EXERCISE DATA below:

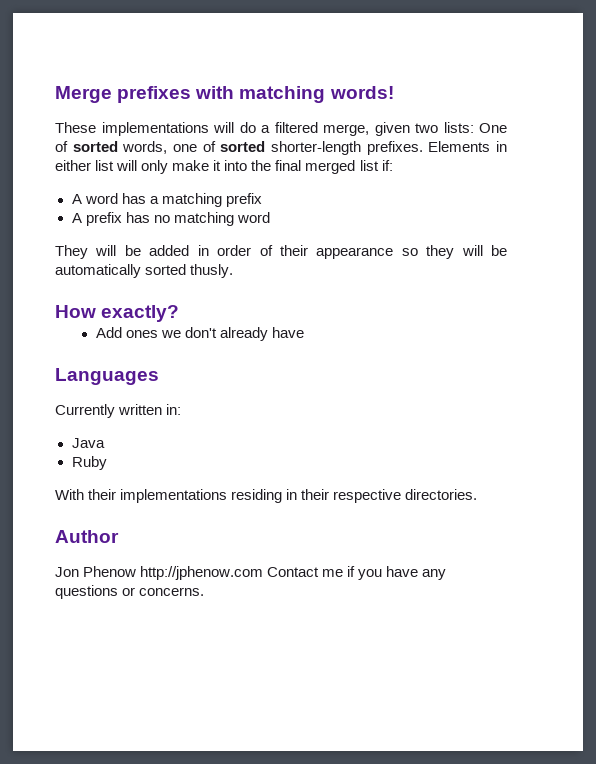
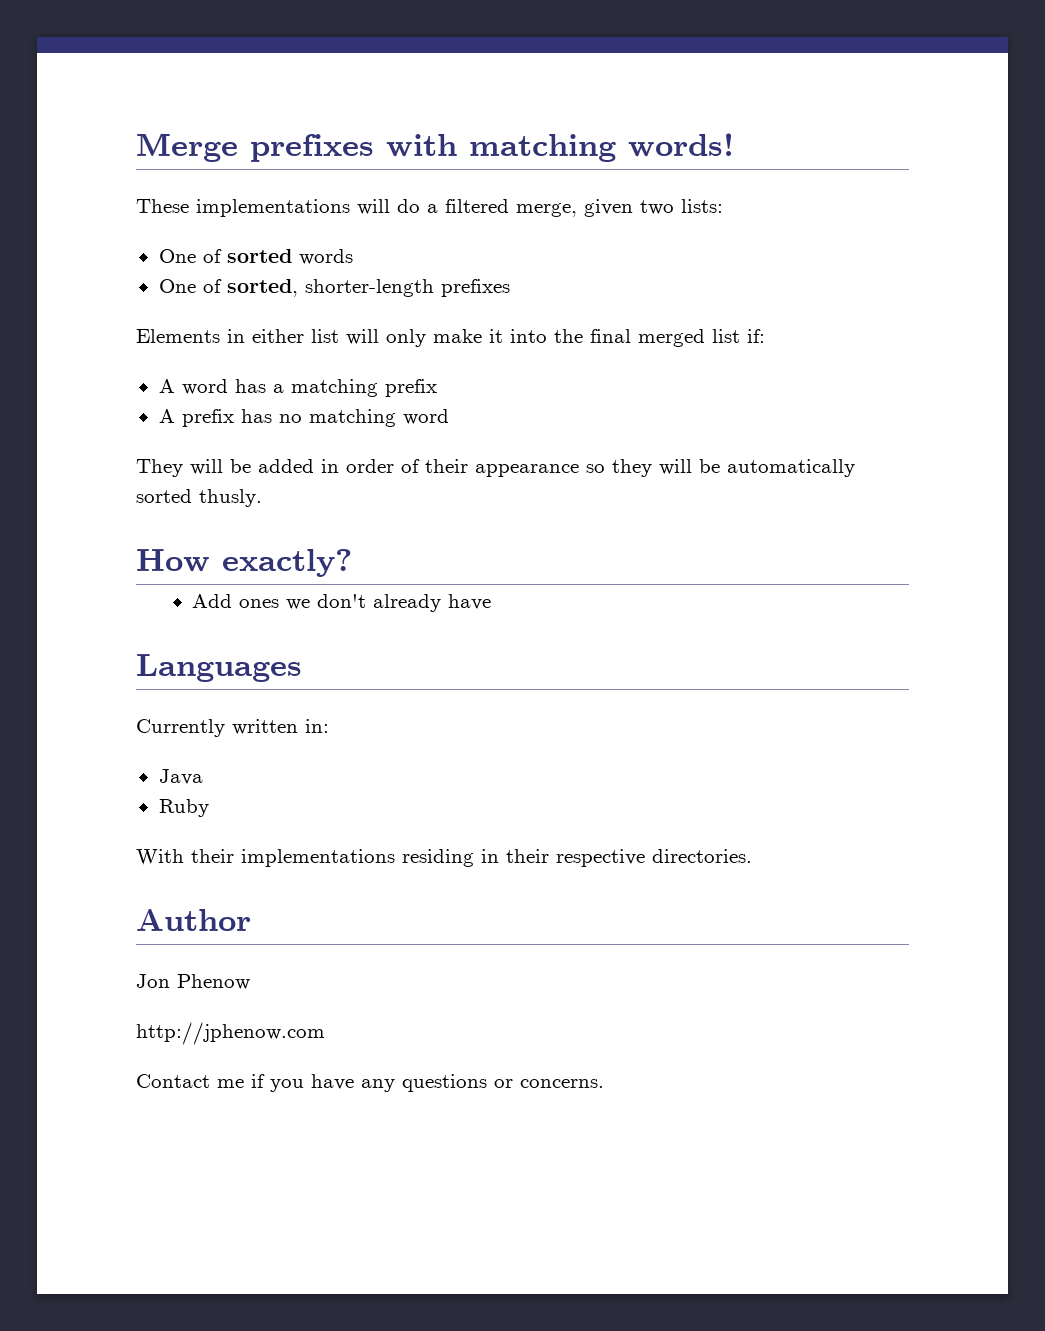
- These implementations will do a filtered merge, given two lists: One of sorted words, one of sorted shorter-length prefixes. Elements in either list will only make it into the final merged list if:
+ These implementations will do a filtered merge, given two lists:
+ One of sorted words
+ One of sorted, shorter-length prefixes
+ Elements in either list will only make it into the final merged list if:
- Jon Phenow http://jphenow.com Contact me if you have any questions or concerns.
+ Jon Phenow
+ http://jphenow.com
+ Contact me if you have any questions or concerns.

End of EXERCISE DATA.

▶ _PROBLEM DETAILS_
Using the entries above, copy out all lines that contain the string "questions".

▶ _ANSWER BOX_
- Jon Phenow http://jphenow.com Contact me if you have any questions or concerns.
+ Contact me if you have any questions or concerns.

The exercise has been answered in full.